- _Requirement_
Each line of the records below that holds "machine" should be copied out.

- _Records for processing_
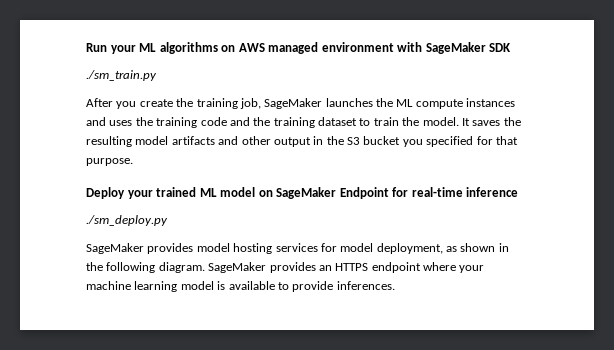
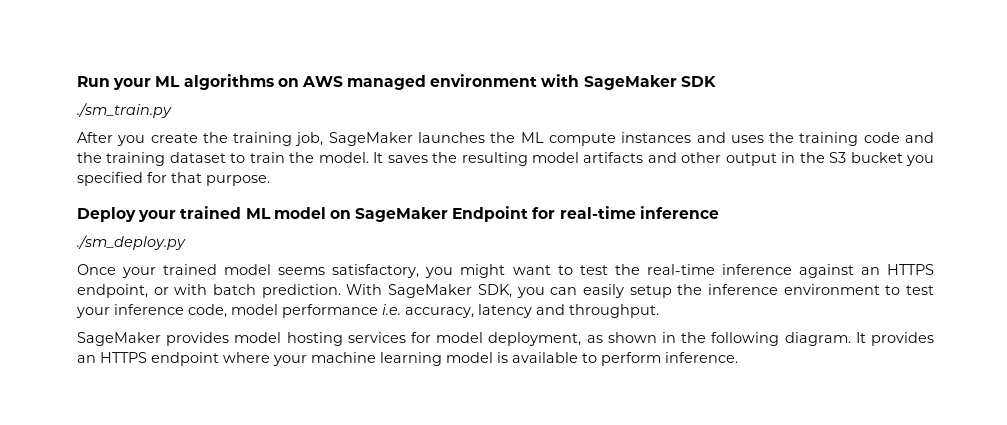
+ Once your trained model seems satisfactory, you might want to test the real-time inference against an HTTPS endpoint, or with batch prediction. With SageMaker SDK, you can easily setup the inference environment to test your inference code, model performance i.e. accuracy, latency and throughput.
- SageMaker provides an HTTPS endpoint where your machine learning model is available to provide inferences.
+ It provides an HTTPS endpoint where your machine learning model is available to perform inference.

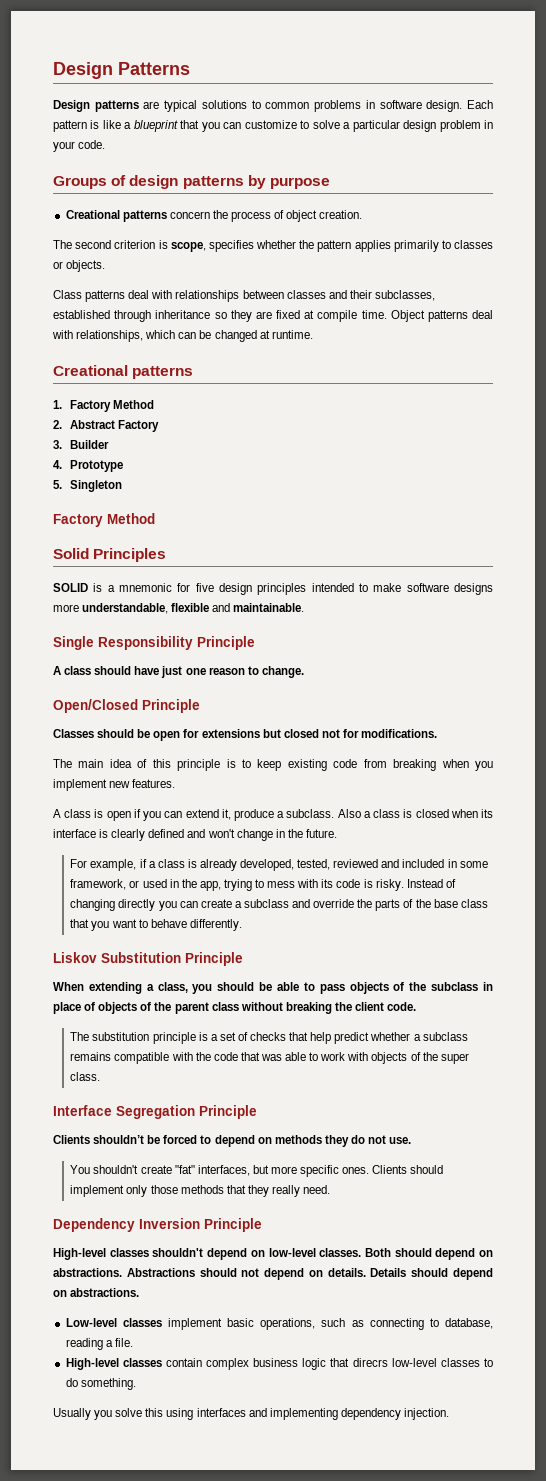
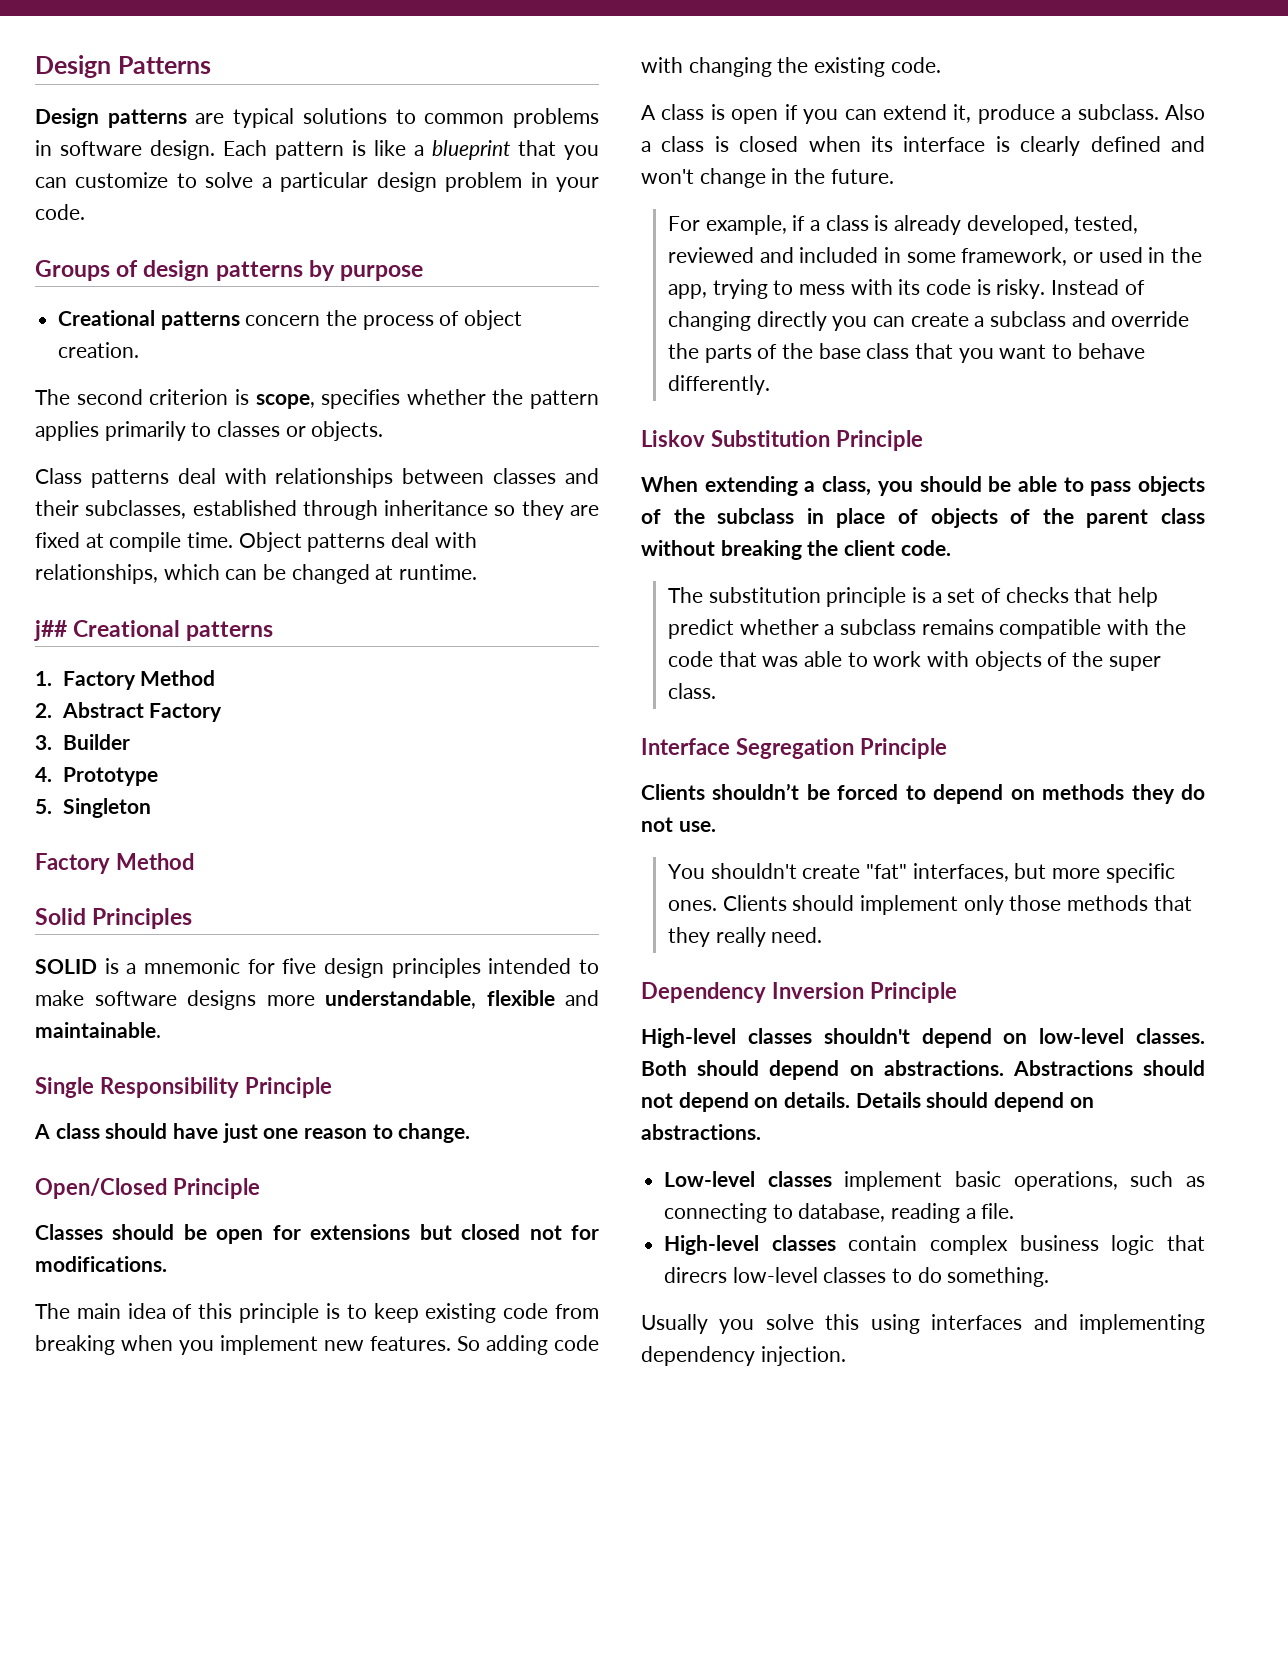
  Object patterns deal with relationships, which can be changed at runtime.
- Creational patterns
+ j## Creational patterns
+ So adding code with changing the existing code.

- _Problem solution_
- SageMaker provides an HTTPS endpoint where your machine learning model is available to provide inferences.
+ It provides an HTTPS endpoint where your machine learning model is available to perform inference.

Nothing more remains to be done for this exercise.